Here’s where things get a little confusing. There are multiple types of warranties and multiple types of insurance policies. There are new car warranties, for example, and extended warranties. There are also mechanical breakdown insurance policies.
What Does a Car Warranty Cover?
New Car Warranties: New car warranties are essentially a promise – from the car’s manufacturer – to help pay for replacement parts or covered repairs during your specified warranty period. This warranty is automatically included with the purchase of a new car. A basic new car warranty will cover 3 years or 36,000 miles. A good new car warranty will cover 10 years or 100,000 miles.
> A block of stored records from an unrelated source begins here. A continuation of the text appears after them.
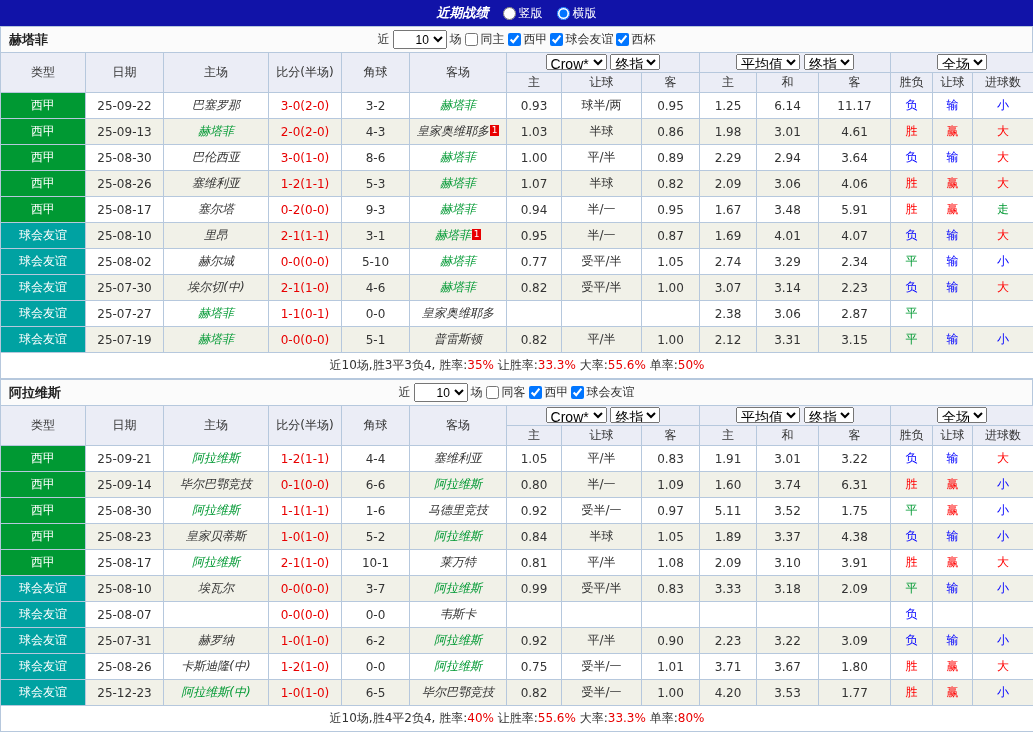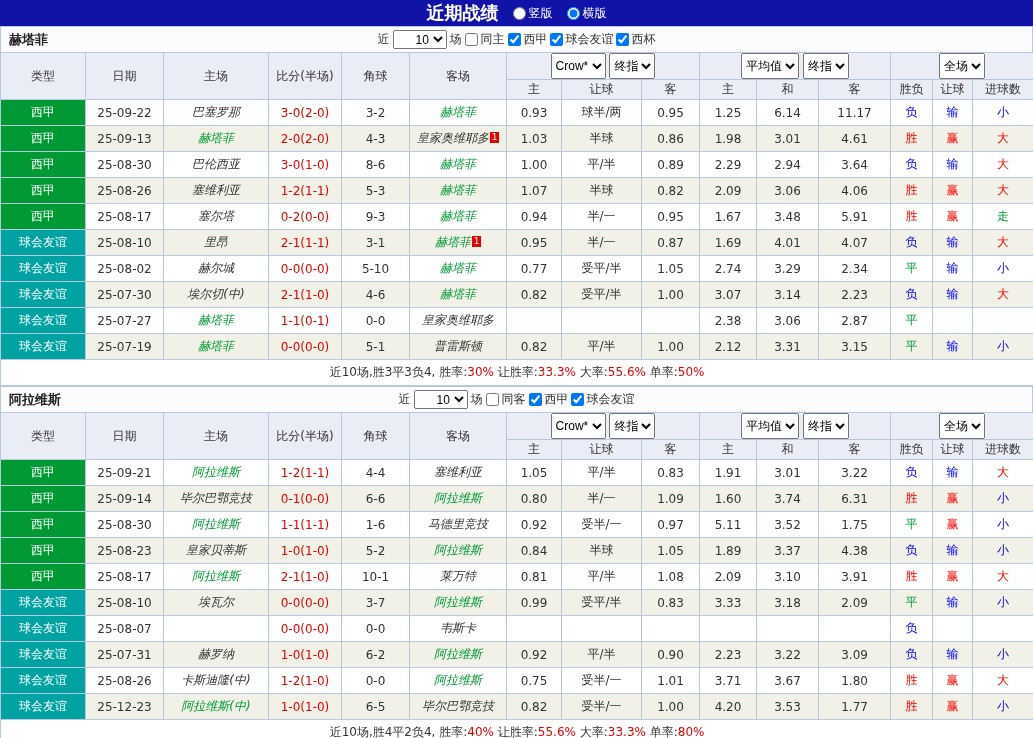--- a/index.html
+++ b/index.html
@@ -13,7 +13,7 @@
     height:26px; background:var(--topbar-bg,#1113a8);
     display:flex; align-items:center; justify-content:center; gap:14px; color:#fff;
   }
-  .topbar .title { font-weight:bold; font-size:18px; }
+  .topbar .title { font-weight:bold; font-size:13px;font-style:italic; }
   .radio { display:inline-flex; align-items:center; gap:3px; font-size:12px; cursor:pointer; color:#fff; }
   .radio input { margin:0; }
 

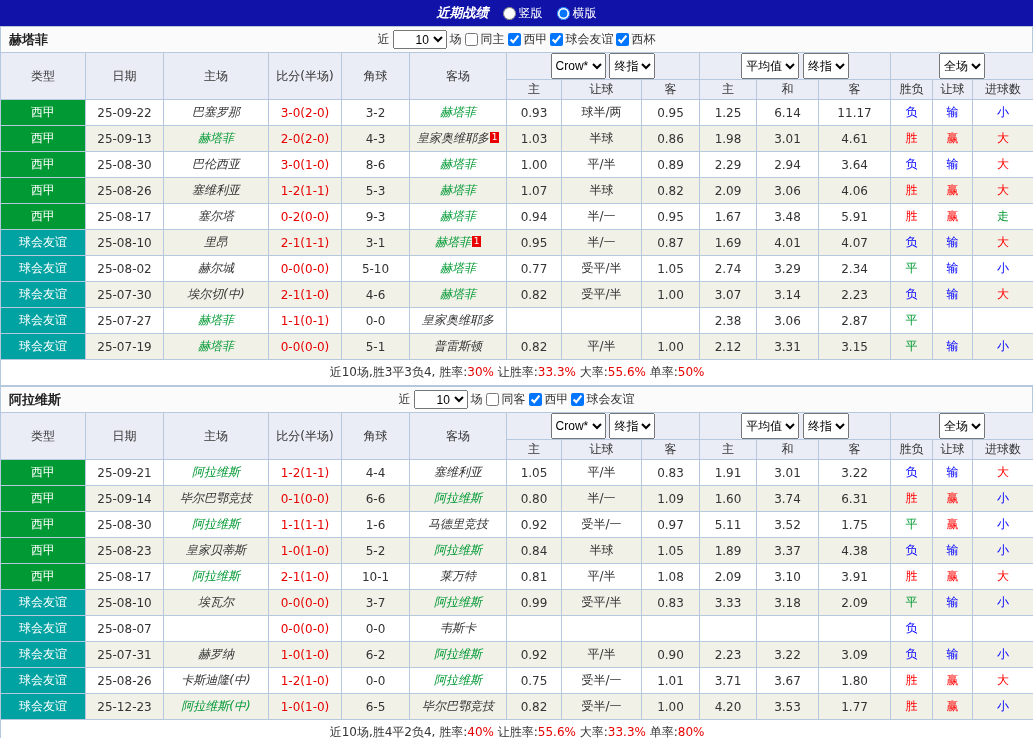--- a/index.html
+++ b/index.html
@@ -31,7 +31,7 @@
   table { border-collapse:collapse; table-layout:fixed; width:1033px; }
   th,td { border:1px solid var(--border,#b6c8dd); text-align:center; white-space:nowrap; overflow:hidden; }
   thead th { background:var(--header-bg,#ebedf6); font-weight:normal; height:20px; font-size:12px; }
-  thead select { font-size:12px; height:26px; }
+  thead select { font-size:14px; height:16px; }
   tbody td { height:26px; background:#fff; }
   tr.alt td { background:var(--row-alt-bg,#f1f1e8); }
   td.type { color:#fff; }

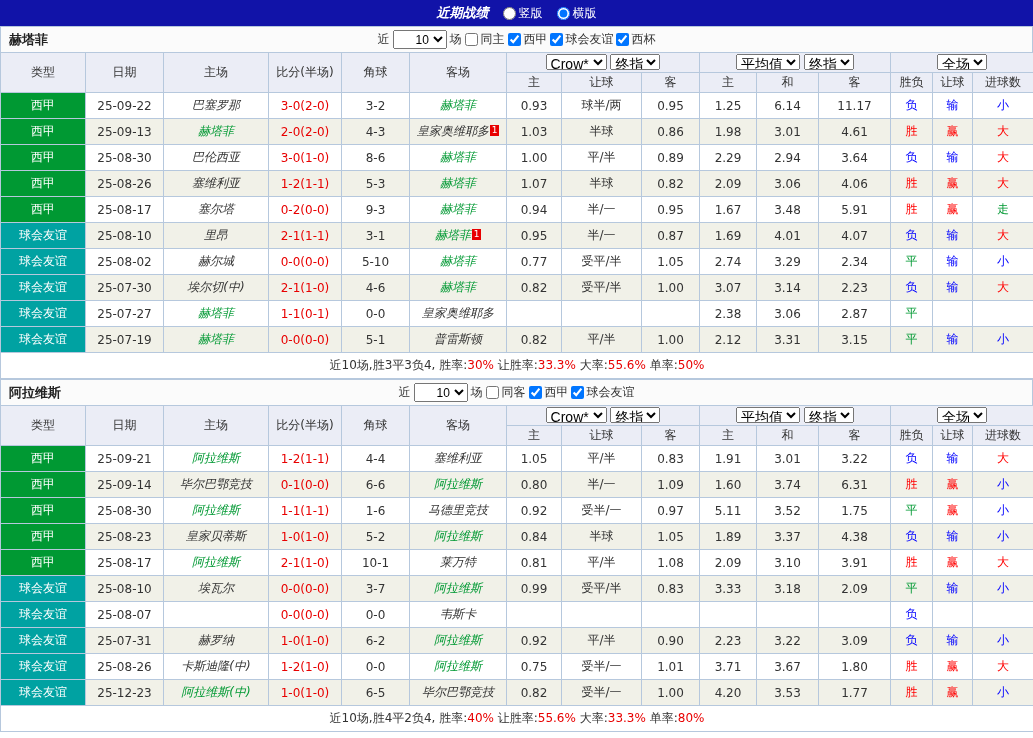--- a/index.html
+++ b/index.html
@@ -316,7 +316,7 @@
       </tbody>
     <tfoot>
       <tr>
-          <td colspan="15"><span>近10场,胜3平3负4, 胜率:</span><span class="c-sum">30%</span><span> 让胜率:</span><span class="c-sum">33.3%</span><span> 大率:</span><span class="c-sum">55.6%</span><span> 单率:</span><span class="c-sum">50%</span></td>
+          <td colspan="15"><span>近10场,胜3平3负4, 胜率:</span><span class="c-sum">35%</span><span> 让胜率:</span><span class="c-sum">33.3%</span><span> 大率:</span><span class="c-sum">55.6%</span><span> 单率:</span><span class="c-sum">50%</span></td>
         </tr>
     </tfoot>
   </table>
The exact warranty coverage will vary from company to company, so it’s important to read your warranty documents carefully. Some warranties are considered “bumper to bumper” policies because they cover everything from your engine to your air conditioning system to your brakes. Other warranties are more basic. Even on bumper to bumper warranties, however, you won’t get coverage for basic “wear and tear” due to regular use of your vehicle, including tire and brake pad wearing. You’ll also find specific mentions of “power train warranties”. A power train warranty covers your car’s engine and transmission.
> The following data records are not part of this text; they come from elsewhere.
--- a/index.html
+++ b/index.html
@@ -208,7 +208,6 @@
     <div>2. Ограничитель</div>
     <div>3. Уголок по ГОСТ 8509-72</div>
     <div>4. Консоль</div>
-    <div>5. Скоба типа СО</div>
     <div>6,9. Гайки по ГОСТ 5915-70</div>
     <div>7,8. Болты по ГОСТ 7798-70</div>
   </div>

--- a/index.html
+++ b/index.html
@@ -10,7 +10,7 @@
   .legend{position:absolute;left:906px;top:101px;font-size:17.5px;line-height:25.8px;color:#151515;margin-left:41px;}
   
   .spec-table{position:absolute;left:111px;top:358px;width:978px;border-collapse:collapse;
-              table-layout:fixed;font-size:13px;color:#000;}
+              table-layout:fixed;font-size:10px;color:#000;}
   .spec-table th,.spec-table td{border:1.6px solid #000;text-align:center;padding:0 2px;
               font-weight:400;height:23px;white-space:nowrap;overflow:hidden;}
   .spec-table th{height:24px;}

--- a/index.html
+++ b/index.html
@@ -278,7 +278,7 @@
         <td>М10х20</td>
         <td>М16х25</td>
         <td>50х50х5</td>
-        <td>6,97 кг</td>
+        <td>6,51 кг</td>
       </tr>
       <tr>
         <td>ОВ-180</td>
Extended Warranty: Car dealerships and manufacturers will often offer extended warranties. You can purchase an extended warranty to extend the length of your new warranty or to cover a used car. These warranties may be offered either by the car’s manufacturer or by an outside company. Extended warranties will not typically cover general “wear and tear” on your vehicle, including wearing on wiper blades, tiers, and brake pads. These extended warranties may also require you to pay a deductible before the warranty begins paying out for repairs.
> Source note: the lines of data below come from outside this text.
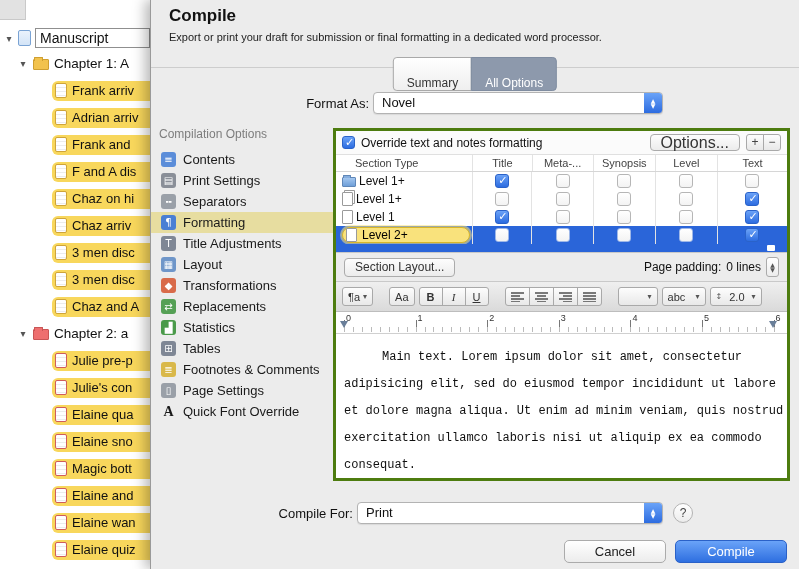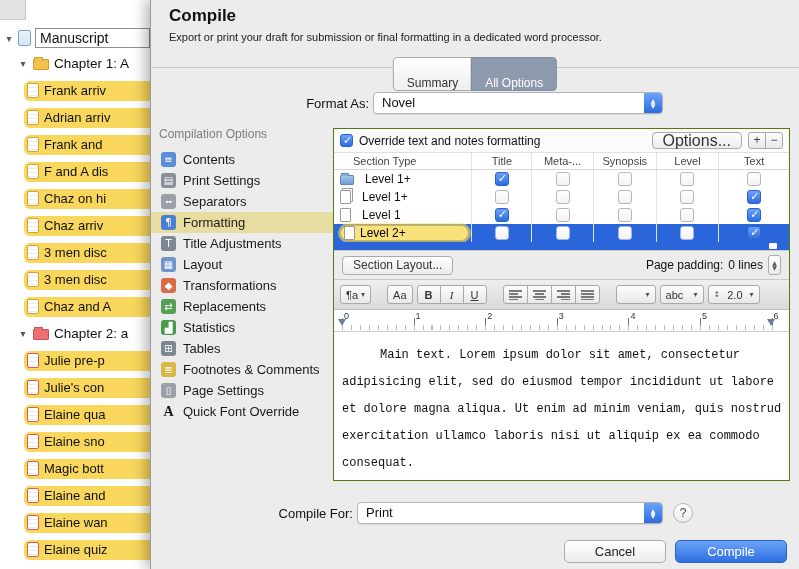--- a/index.html
+++ b/index.html
@@ -20,7 +20,7 @@
   .folder-icon::before { content:""; position:absolute; top:-3px; left:0; width:7px; height:3px; border-radius:1px 1px 0 0; background:inherit; border:inherit; border-bottom:none; }
   .folder-icon.yellow { background:#f2c24c; border:1px solid #cf9f30; }
   .folder-icon.red { background:#ee6f6f; border:1px solid #c95555; }
-  .binder-item-row { padding-left:24px; }
+  .binder-item-row { padding-left:52px; }
   .pill { display:inline-flex; align-items:center; gap:5px; height:20px; padding:0 8px 0 3px; border-radius:6px; background:#f8d75c; width:132px; flex:none; }
   .card-icon { width:12px; height:15px; background:repeating-linear-gradient(#fff 0 3px, #ececec 3px 4px); border-radius:2px; flex:none; }
   .card-icon.yellow { border:1px solid #cfa43a; }

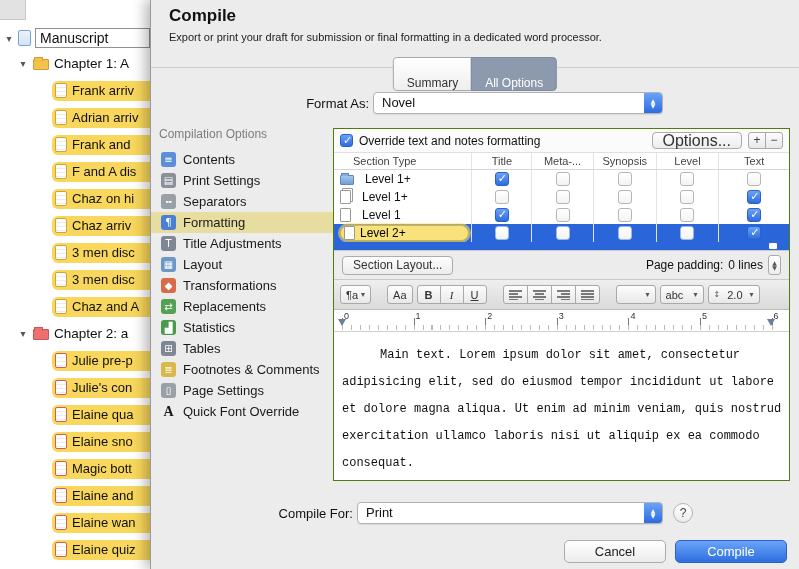--- a/index.html
+++ b/index.html
@@ -55,7 +55,7 @@
   .opt-icon.plain { background:none !important; color:#1a1a1a; font-family:"Liberation Serif",serif; font-size:14px; font-weight:bold; }
 
   
-  .right-panel { position:absolute; left:182px; top:128px; width:457px; height:353px; background:#fff; border:1px solid #4d7c0f; overflow:hidden; }
+  .right-panel { position:absolute; left:182px; top:128px; width:457px; height:353px; background:#fff; border:3px solid #4d7c0f; overflow:hidden; }
   .ov-bar { height:24px; display:flex; align-items:center; padding:0 6px; gap:6px; background:#fbfbfb; border-bottom:1px solid #e0e0e0; }
   .ov-label { font-size:12px; color:#111; flex:1; }
   .btn { background:linear-gradient(#fdfdfd,#ececec); border:1px solid #ababab; border-radius:4px; font-size:16px; color:#333; text-align:center; }

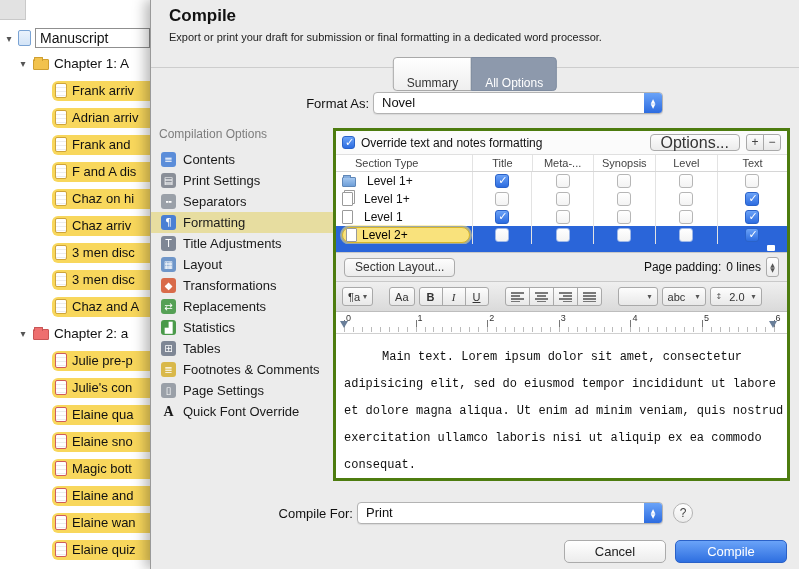--- a/index.html
+++ b/index.html
@@ -73,7 +73,7 @@
   .c1,.c2,.c3,.c4,.c5 { border-left:1px solid #e3e3e3; }
   .st-row { height:18px; display:flex; align-items:center; font-size:12px; color:#111; }
   .st-row.selected { background:#2a65d9; color:#fff; }
-  .type-cell { padding-left:6px; gap:11px; }
+  .type-cell { padding-left:6px; gap:3px; }
   .ticon { flex:none; }
   .ticon.file { width:11px; height:14px; background:#fff; border:1px solid #9a9a9a; border-radius:1px; }
   .ticon.file-stack { width:11px; height:14px; background:#fff; border:1px solid #9a9a9a; border-radius:1px; box-shadow:2px -2px 0 -1px #fff, 2px -2px 0 0 #9a9a9a; }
What Won’t a Warranty Cover?
So your car has a warranty. That doesn’t mean you can take your car off-roading or ignore regular maintenance. A car warranty is not a license to stop taking care of your vehicle.
Warranties typically won’t pay for routine maintenance – like oil changes and fluid top-offs. They also won’t cover general wear and tear on your vehicle.
What Does Car Insurance Cover?
Car insurance covers different things depending on the type of insurance you have. Popular types of car insurance include:
Liability Coverage: This is the most basic level of coverage. It helps pay for someone else’s property damage or medical bills created by an accident where you’re at fault.
Collision Coverage: This insurance may help pay to repair or replace your car if it’s damaged in a collision.
Comprehensive Coverage: This insurance covers more types of vehicle damage, including collisions, fires, thefts, vandalism, hitting an animal, storm damage, falling objects, and more.
Mechanical Breakdown Insurance: Mechanical breakdown insurance, or MBI, is typically only available on newer vehicles. It covers many of the same things as car warranties – including general breakdowns and other car troubles.
Ultimately, car warranties and car insurance policies cover two vastly different things. In general, warranties cover breakdowns and manufacturers’ defects on your vehicle – but not wear and tear. Insurance policies, on the other hand, cover damage caused to other property or people (at the most basic level) and all vehicle damage (at the comprehensive level).